Ciò che d’infinito migrante scompensa l’essere

Mano d’uomo potrebbe tratteggiare meglio ciò che d’infinito migrante scompensa l’essere, in simbologia di sette nuove piaghe, nel cervello della bestia? E quale decaduto angelo, il nero per antonomasia, comparirà davanti alla donna, la sposa che nelle supreme doglie darà luce di luce alla storia vecchia e nuova non solo del degenerato mondo? Se osservassimo il capo di questa madre, coronato di dodici stelle, e vorremmo dare una sequenza di pace al suo esodo archetipico nei respiri oscuri del deserto non potremmo certamente solidificare i nostri cuori nei principi eterei, contemporanei magari, della sua illimitata essenza. Eppure le sette piaghe che saranno mortificate nella loro metà, esattamente come le porzioni del tempo, accusate e sterminate dalle dodici stelle della corona di luce nei pascoli del deserto, a quale nome di creatura vivente oggi ci portano? A chi mai sarà dato saperlo, ai dotti forse, ai saggi, ai potenti?

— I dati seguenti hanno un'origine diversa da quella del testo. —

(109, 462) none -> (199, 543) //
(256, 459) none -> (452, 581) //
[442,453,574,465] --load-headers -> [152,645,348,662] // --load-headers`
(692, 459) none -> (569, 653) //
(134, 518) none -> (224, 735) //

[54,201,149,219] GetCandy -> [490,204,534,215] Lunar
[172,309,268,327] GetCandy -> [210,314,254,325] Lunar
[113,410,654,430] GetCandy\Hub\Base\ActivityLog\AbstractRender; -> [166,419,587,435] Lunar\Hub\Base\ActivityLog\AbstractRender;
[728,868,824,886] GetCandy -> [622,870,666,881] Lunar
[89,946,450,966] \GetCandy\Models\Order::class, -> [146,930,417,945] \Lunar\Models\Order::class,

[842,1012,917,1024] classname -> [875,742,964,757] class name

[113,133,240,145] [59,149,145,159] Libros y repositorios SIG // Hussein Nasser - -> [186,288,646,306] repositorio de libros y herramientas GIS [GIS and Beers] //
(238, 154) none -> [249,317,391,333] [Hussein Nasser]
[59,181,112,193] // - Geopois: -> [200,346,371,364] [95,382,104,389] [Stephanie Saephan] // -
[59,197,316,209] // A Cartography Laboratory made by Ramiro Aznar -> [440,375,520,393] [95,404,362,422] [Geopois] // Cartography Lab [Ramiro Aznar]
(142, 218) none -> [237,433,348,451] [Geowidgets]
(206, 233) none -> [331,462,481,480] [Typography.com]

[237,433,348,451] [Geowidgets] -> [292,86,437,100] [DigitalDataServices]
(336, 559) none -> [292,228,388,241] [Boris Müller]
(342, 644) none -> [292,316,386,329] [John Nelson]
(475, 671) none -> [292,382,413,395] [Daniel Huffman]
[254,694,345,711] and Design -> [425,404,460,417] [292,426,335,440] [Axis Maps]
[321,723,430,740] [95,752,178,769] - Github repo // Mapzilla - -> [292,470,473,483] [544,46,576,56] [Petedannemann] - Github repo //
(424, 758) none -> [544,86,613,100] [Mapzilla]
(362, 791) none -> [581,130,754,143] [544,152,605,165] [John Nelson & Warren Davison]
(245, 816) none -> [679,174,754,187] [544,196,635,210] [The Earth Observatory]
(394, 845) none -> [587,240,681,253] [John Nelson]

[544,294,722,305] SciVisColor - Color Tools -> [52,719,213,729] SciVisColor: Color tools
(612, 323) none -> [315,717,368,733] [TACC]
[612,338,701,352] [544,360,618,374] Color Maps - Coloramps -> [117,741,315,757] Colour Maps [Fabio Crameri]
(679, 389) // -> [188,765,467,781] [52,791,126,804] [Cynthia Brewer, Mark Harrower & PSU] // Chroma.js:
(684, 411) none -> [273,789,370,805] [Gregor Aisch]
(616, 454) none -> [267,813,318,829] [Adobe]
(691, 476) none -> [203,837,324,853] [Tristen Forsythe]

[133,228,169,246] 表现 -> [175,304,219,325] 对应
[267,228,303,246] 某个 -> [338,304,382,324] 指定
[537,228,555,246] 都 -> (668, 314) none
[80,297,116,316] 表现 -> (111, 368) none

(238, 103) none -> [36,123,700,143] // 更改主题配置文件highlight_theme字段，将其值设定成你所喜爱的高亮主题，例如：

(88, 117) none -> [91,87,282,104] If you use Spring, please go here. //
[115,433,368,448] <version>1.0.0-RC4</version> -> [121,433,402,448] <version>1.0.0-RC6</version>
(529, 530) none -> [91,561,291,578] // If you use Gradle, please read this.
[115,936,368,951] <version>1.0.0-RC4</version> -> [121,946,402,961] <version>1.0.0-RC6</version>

Dunque, se mano d’uomo esiste per smuovere ciò che d’infinito migrante scompensa l’essere, vieni a tratteggiare, tra le dieci dita che ancora per poco e un poco avranno la capacità ed il potere d’illudere, l’unico nome di Colui che schiuderà i sette sigilli, dopo il suono delle sette trombe, invocato dai gemiti dolorosi degli eletti coronati dalle dodici luci di Colei che è luce di luce, e sarai chiamato a tenere alta la lampada, ad asciugare le acque, a partorire la Salvezza.